Archbishop of Uppsala from 1448 to 1467

Jöns Bengtsson (Oxenstierna), in Latin known as Johannes Benedicti de Salista, (1417 – 15 December 1467) was a Swedish clergyman, canon law scholar and statesman who served as Archbishop of Uppsala (1448–1467). He was also the regent of Sweden under the Kalmar Union in 1457, shared with Erik Axelsson (Tott), and alone from 1465 to 1466.

==Biography==
=== Family ===
Jöns Bengtsson was a member of the illustrious Oxenstierna family, various representatives of which had already become prominent in the public life of Sweden. His father was Privy Councillor Bengt Jönsson Oxenstierna, Lord of Salsta, and his mother was Kristina Kristiernsdotter Vasa, daughter of Lord High Justiciar Kristiern Nilsson Vasa.

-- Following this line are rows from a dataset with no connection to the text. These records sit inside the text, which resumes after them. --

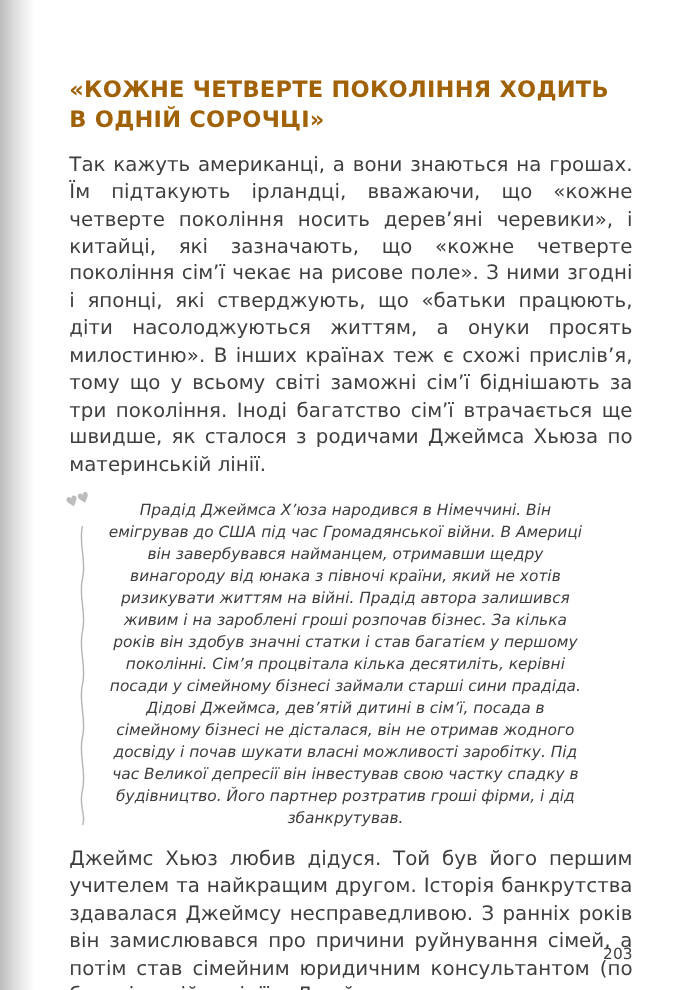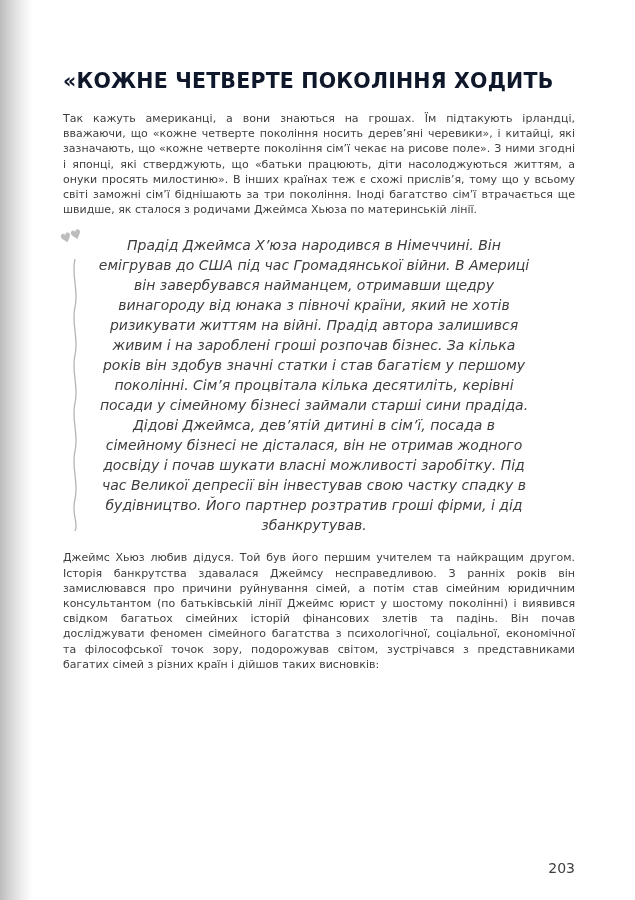--- a/index.html
+++ b/index.html
@@ -29,7 +29,7 @@
     font-size: 20.5px;
     font-weight: bold;
     line-height: 1.32;
-    color: #0f172a;
+    color: #a16207;
     letter-spacing: 0.2px;
   }
   p.body {

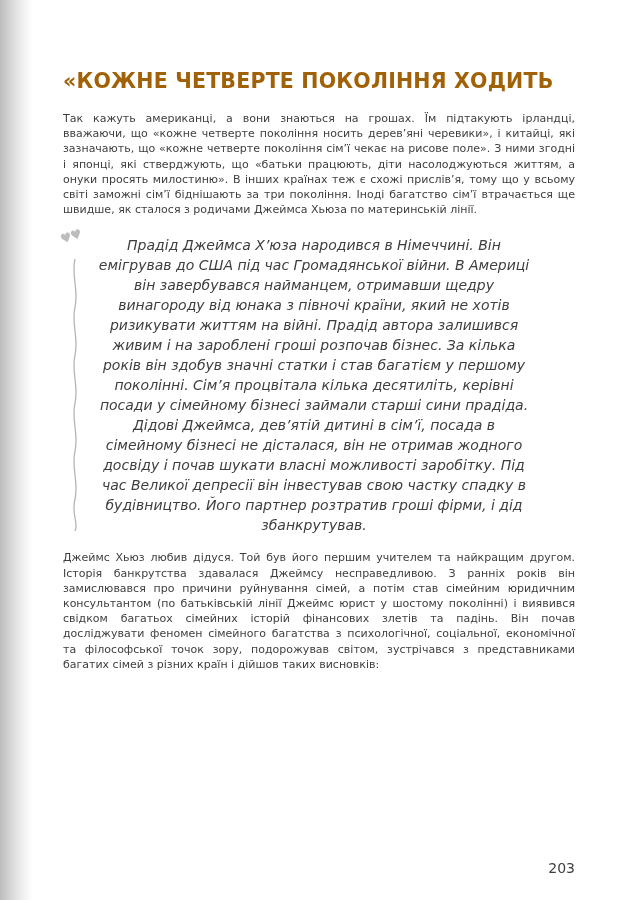--- a/index.html
+++ b/index.html
@@ -87,6 +87,7 @@
   <div class="content">
     <h1 class="heading">
       <span>«КОЖНЕ ЧЕТВЕРТЕ ПОКОЛІННЯ ХОДИТЬ</span><br>
+      <span>В ОДНІЙ СОРОЧЦІ»</span>
     </h1>
 
     <p class="body">Так кажуть американці, а вони знаються на грошах. Їм підтакують ірландці, вважаючи, що «кожне четверте покоління носить дерев’яні черевики», і китайці, які зазначають, що «кожне четверте покоління сім’ї чекає на рисове поле». З ними згодні і японці, які стверджують, що «батьки працюють, діти насолоджуються життям, а онуки просять милостиню». В інших країнах теж є схожі прислів’я, тому що у всьому світі заможні сім’ї біднішають за три покоління. Іноді багатство сім’ї втрачається ще швидше, як сталося з родичами Джеймса Хьюза по материнській лінії.</p>

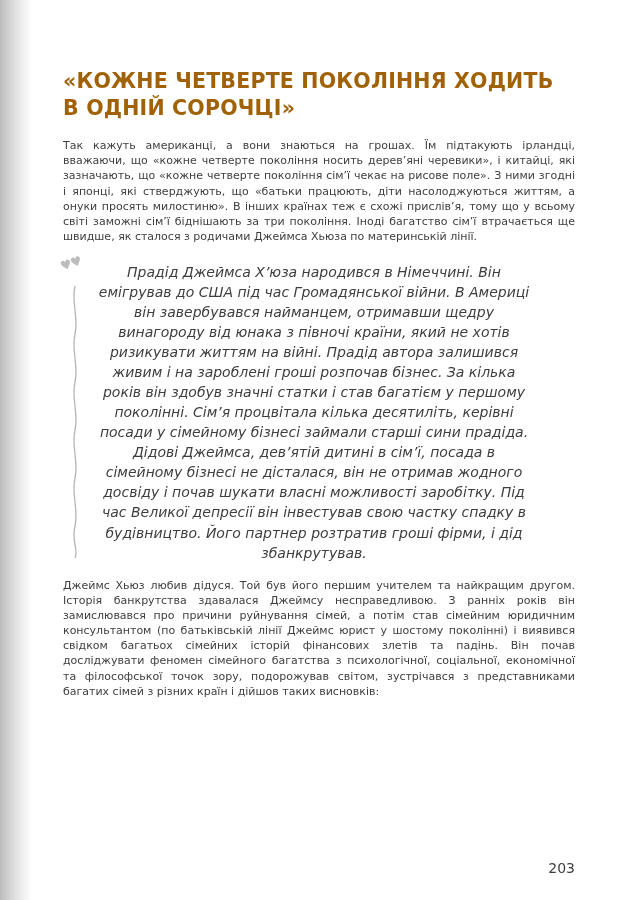--- a/index.html
+++ b/index.html
@@ -34,7 +34,7 @@
   }
   p.body {
     margin: 0 0 16px 0;
-    font-size: 11px;
+    font-size: 18px;
     line-height: 1.38;
     text-align: justify;
     hyphens: auto;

=== Education and academic career ===
He studied at the University of Leipzig and returned in 1438 to Sweden with a magister in artibus degree. On his return he was made Archpriest of the chapter of Uppsala Cathedral. Shortly afterwards his father was made Lawspeaker of the province of Uppland and Castellan of Ringstaholm Castle by the Privy Council. In 1440 he attended the Riksmöte in Arboga where the Danish King Christopher of Bavaria was elected King of Sweden, and took part in two Kalmar Union meetings in 1441 as a Swedish representative.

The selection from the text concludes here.